Task requirements:
Whenever a line in the data below includes the string "weight", copy it out.

(Front-end code change data)
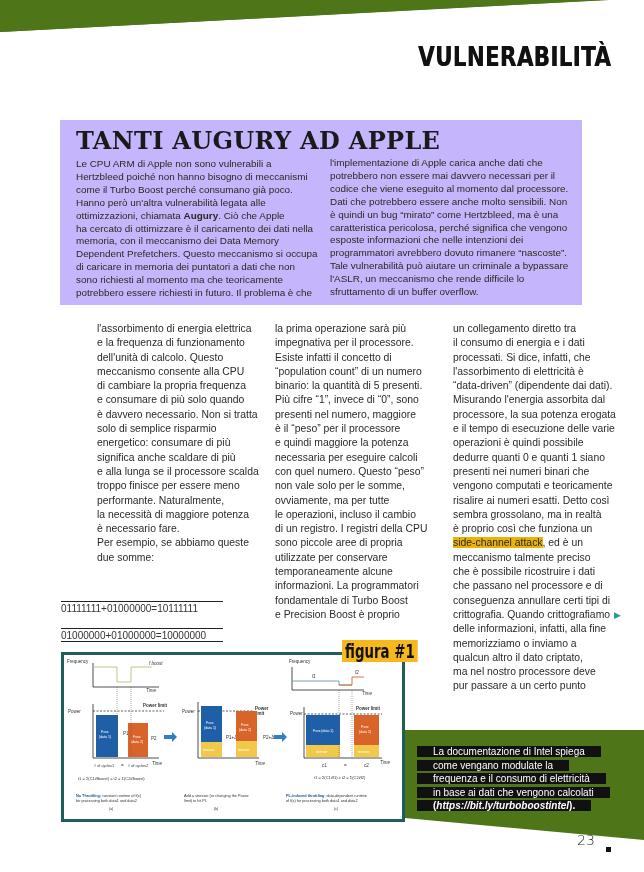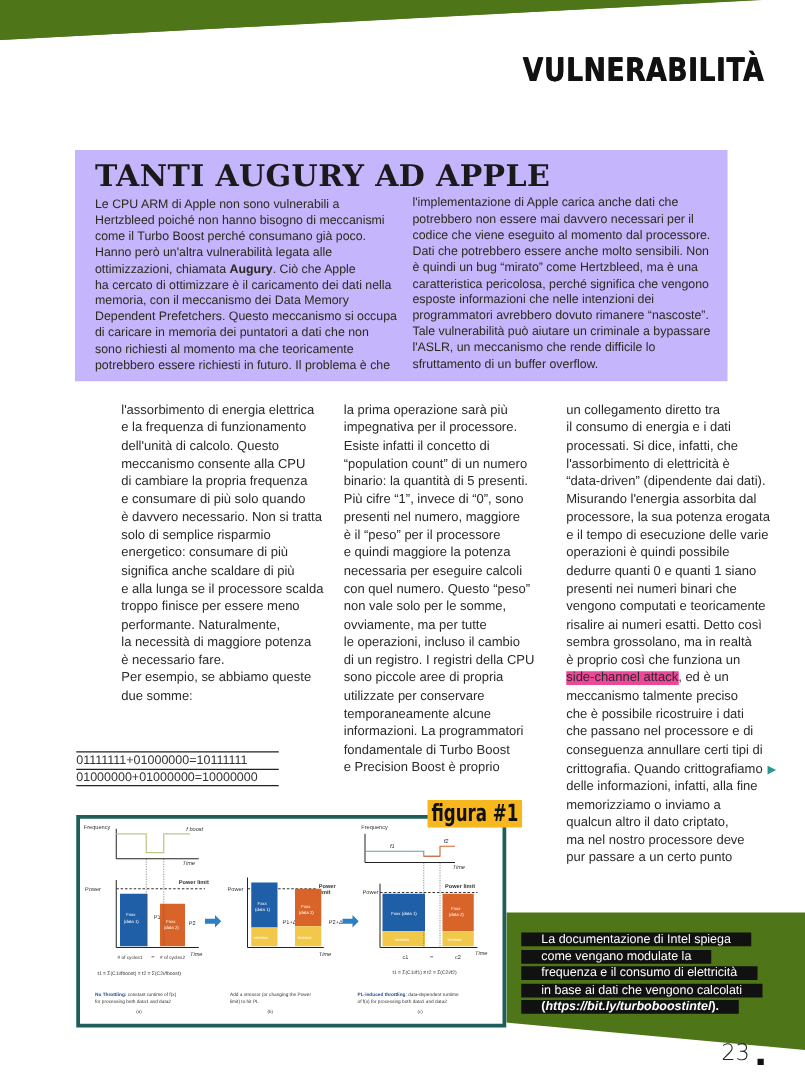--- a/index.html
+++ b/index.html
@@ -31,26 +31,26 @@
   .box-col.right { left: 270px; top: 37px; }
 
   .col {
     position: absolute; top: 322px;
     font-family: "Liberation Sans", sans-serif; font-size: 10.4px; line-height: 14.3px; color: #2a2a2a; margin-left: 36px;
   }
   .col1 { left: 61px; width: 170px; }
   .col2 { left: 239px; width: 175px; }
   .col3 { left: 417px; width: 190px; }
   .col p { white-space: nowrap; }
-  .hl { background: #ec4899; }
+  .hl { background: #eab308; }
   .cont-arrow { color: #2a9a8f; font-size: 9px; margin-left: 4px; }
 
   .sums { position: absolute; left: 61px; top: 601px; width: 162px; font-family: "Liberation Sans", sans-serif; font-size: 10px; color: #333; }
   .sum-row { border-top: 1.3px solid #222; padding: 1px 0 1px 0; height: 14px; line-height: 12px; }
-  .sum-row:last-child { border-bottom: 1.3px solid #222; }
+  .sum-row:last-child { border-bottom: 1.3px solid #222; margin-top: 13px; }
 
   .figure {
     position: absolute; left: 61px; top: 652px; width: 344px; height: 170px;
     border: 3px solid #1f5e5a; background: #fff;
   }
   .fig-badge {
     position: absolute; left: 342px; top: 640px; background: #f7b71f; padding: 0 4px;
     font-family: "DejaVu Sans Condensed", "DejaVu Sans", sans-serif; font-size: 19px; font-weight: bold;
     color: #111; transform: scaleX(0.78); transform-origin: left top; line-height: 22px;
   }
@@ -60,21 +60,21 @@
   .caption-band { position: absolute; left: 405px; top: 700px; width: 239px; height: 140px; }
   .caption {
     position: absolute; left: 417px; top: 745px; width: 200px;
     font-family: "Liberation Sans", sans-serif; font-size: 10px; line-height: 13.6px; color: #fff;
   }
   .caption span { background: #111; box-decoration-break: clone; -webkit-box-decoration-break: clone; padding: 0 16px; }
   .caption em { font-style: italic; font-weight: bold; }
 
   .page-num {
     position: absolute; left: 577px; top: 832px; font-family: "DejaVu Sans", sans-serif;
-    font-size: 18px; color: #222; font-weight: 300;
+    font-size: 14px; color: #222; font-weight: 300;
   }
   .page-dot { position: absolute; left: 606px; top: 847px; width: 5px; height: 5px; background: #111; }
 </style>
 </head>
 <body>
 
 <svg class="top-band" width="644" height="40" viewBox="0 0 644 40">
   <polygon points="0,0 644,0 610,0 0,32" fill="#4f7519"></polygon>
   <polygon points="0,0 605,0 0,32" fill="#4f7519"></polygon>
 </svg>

==

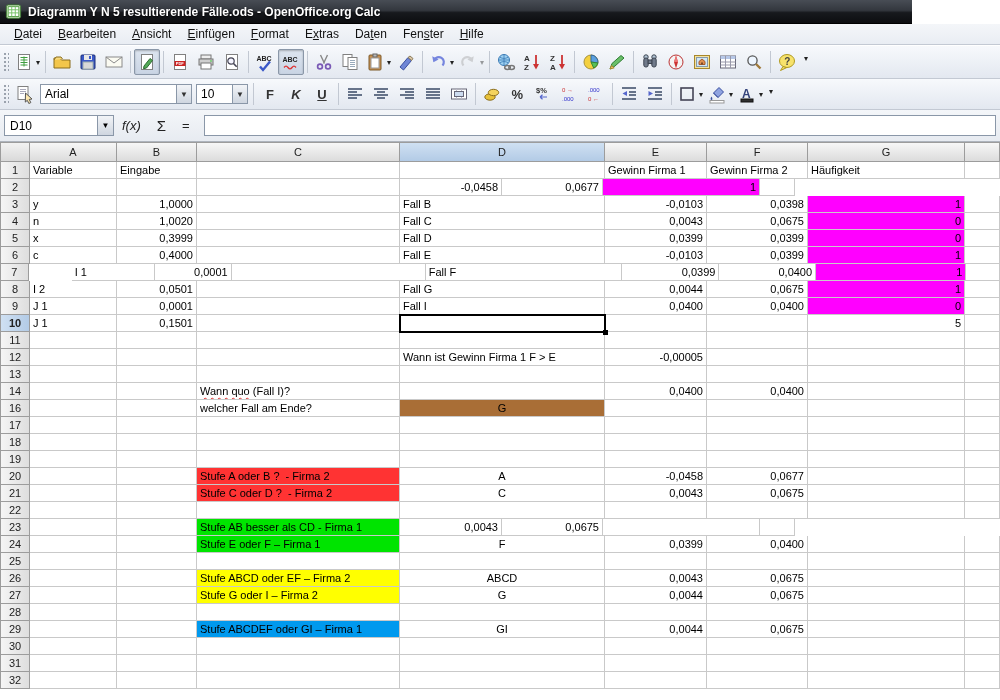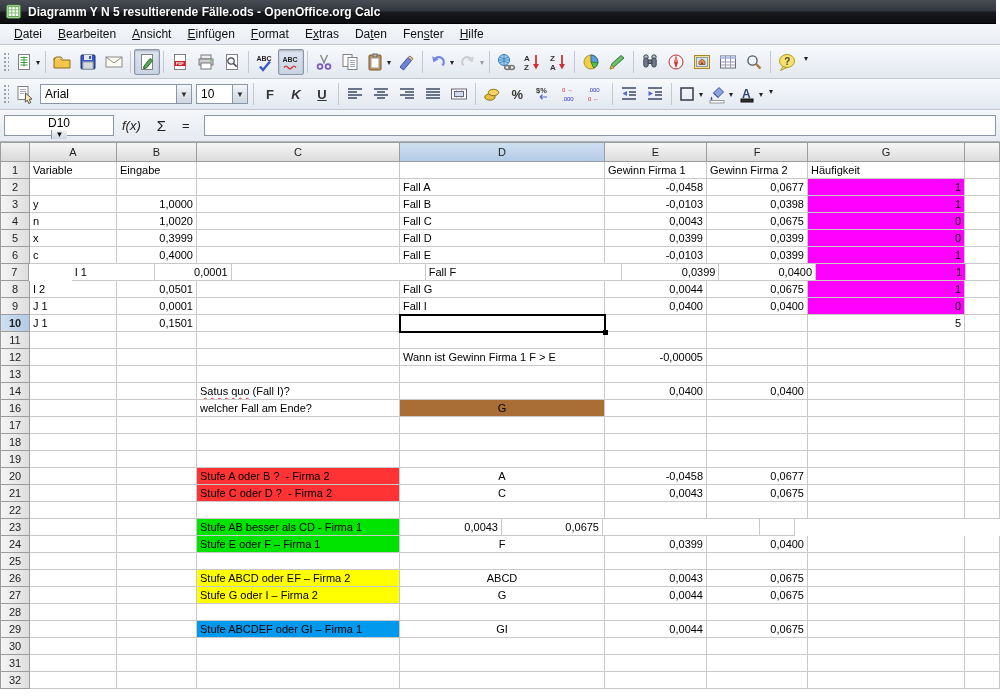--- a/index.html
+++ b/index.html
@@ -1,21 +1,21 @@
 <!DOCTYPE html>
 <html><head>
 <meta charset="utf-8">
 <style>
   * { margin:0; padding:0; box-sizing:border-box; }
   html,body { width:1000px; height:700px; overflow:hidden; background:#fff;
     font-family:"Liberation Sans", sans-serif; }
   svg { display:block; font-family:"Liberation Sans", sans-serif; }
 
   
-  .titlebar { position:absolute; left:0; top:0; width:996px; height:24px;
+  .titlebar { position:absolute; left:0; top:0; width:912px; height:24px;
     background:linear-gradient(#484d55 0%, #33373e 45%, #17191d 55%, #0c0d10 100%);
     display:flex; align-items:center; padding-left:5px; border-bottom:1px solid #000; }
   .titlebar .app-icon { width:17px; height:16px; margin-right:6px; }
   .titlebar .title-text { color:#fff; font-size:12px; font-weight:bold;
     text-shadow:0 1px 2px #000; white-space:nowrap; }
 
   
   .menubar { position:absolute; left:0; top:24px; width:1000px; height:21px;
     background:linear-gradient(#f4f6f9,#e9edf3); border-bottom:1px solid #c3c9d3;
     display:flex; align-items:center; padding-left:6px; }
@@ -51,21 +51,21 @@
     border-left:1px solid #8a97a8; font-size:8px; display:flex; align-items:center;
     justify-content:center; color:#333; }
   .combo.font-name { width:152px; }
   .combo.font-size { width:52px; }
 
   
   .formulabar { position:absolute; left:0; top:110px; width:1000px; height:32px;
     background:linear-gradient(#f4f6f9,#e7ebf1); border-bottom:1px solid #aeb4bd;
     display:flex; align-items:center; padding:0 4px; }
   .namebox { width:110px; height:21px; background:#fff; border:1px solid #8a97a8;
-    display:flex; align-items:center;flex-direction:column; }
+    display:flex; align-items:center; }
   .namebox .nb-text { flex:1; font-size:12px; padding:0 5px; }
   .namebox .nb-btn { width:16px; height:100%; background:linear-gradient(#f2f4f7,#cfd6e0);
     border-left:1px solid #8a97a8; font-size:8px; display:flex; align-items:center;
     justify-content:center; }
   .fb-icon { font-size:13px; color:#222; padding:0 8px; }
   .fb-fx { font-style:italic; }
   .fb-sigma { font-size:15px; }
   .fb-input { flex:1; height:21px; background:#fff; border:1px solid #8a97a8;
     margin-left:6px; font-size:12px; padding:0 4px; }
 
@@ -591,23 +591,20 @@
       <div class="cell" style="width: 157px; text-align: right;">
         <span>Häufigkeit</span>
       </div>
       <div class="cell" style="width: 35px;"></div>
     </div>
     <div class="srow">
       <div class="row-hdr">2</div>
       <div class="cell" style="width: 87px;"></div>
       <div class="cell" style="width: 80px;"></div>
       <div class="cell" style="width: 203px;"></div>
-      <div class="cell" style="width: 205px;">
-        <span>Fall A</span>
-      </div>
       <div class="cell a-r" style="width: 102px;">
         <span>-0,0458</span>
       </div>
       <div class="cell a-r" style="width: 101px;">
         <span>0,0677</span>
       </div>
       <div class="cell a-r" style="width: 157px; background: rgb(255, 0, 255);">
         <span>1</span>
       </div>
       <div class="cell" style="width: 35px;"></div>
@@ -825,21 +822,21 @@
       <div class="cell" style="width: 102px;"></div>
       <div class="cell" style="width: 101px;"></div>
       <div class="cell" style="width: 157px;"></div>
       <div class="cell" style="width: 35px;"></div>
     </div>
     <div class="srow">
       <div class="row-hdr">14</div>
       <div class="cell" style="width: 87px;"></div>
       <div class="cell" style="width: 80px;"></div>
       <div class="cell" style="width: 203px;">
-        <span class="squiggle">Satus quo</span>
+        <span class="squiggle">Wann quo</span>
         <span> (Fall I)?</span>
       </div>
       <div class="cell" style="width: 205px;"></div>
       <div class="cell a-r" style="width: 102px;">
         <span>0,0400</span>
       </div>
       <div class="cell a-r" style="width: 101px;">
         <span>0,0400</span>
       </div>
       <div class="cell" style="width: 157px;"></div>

Answer box:
     font-family: "DejaVu Sans Condensed", "DejaVu Sans", sans-serif; font-size: 19px; font-weight: bold;
   .caption em { font-style: italic; font-weight: bold; }
-    font-size: 18px; color: #222; font-weight: 300;
+    font-size: 14px; color: #222; font-weight: 300;
   .titlebar .title-text { color:#fff; font-size:12px; font-weight:bold;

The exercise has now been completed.